February 6, 2009

Start With The Correct Diagnosis

Still got my hands full with stuff, so not a lot of time to blog and write on my own. But I'll add this absolutely wonderful piece that I came across in today's Fish Wrapper. It's the best of the several very good pieces I've read yesterday and today. Coincidentally, it comes from a recently-used Quote of the Moment author, Niall Ferguson. Quick and dirty summary:
  1. The present economic crisis was not generated by insufficient government or consumer spending. Rather, it is a crisis of too much debt. Attempting to distinguish between "good debt" and "bad debt" is useless. Creating more debt to solve a problem of too much debt is asinine.
  2. The "multiplier effect" theorized by Keynes works, if at all, only in a closed system, so spending in a globalized economy is akin to pissing in the wind.
  3. Because the financial problem is global, and the economy has been globalized, we cannot solve the financial credit crunch by devaluing or inflating the currency,* or by defaulting on the underlying debts.
  4. Therefore, financial losses need to be absorbed and accepted, and the banks must be restructured as a prophylatic against further risks and losses of the scale we've seen in the past year.
  5. Mortgages and other loans that have survived to this point will sooner or later need to be restructured to realistic and stabilized interest rates, and the balances crammed down to something resembling market values. This has to apply to both 'high risk' and 'low risk' securitized loans.
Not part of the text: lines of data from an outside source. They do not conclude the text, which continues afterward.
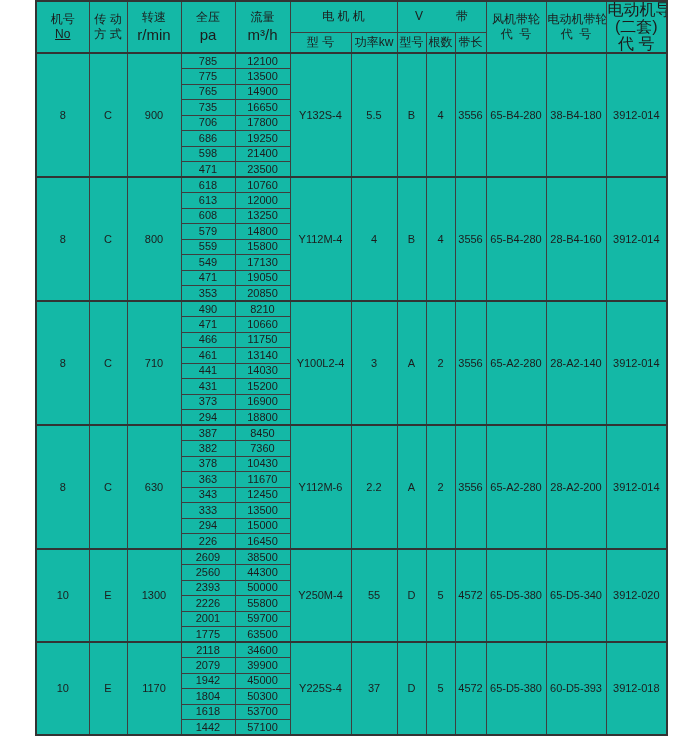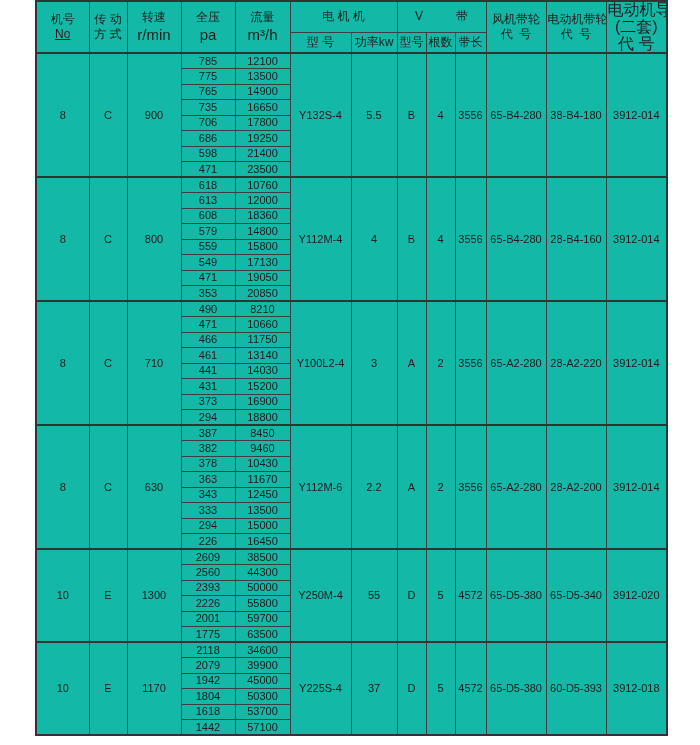--- a/index.html
+++ b/index.html
@@ -172,21 +172,21 @@
           <td rowspan="8">65-B4-280</td>
           <td rowspan="8">28-B4-160</td>
           <td rowspan="8">3912-014</td>
         </tr>
         <tr>
           <td>613</td>
           <td>12000</td>
         </tr>
         <tr>
           <td>608</td>
-          <td>18360</td>
+          <td>13250</td>
         </tr>
         <tr>
           <td>579</td>
           <td>14800</td>
         </tr>
         <tr>
           <td>559</td>
           <td>15800</td>
         </tr>
         <tr>
@@ -206,21 +206,21 @@
           <td rowspan="8">C</td>
           <td rowspan="8">710</td>
           <td>490</td>
           <td>8210</td>
           <td rowspan="8">Y100L2-4</td>
           <td rowspan="8">3</td>
           <td rowspan="8">A</td>
           <td rowspan="8">2</td>
           <td rowspan="8">3556</td>
           <td rowspan="8">65-A2-280</td>
-          <td rowspan="8">28-A2-220</td>
+          <td rowspan="8">28-A2-140</td>
           <td rowspan="8">3912-014</td>
         </tr>
         <tr>
           <td>471</td>
           <td>10660</td>
         </tr>
         <tr>
           <td>466</td>
           <td>11750</td>
         </tr>
@@ -254,21 +254,21 @@
           <td rowspan="8">2.2</td>
           <td rowspan="8">A</td>
           <td rowspan="8">2</td>
           <td rowspan="8">3556</td>
           <td rowspan="8">65-A2-280</td>
           <td rowspan="8">28-A2-200</td>
           <td rowspan="8">3912-014</td>
         </tr>
         <tr>
           <td>382</td>
-          <td>9460</td>
+          <td>7360</td>
         </tr>
         <tr>
           <td>378</td>
           <td>10430</td>
         </tr>
         <tr>
           <td>363</td>
           <td>11670</td>
         </tr>
         <tr>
While in the short run this gives it to the banks straight up the ass, in the long run, enduring such a financial enema will create a stronger and more stable economy.
Okay, I might be rephrasing rather loosely on point five, although I think that is fundamentally the point Prof. Ferguson is making.


* I'll add here that devaluing a particular currency will, in a globalized market, seriously harm the nation whose currency is thus devalued.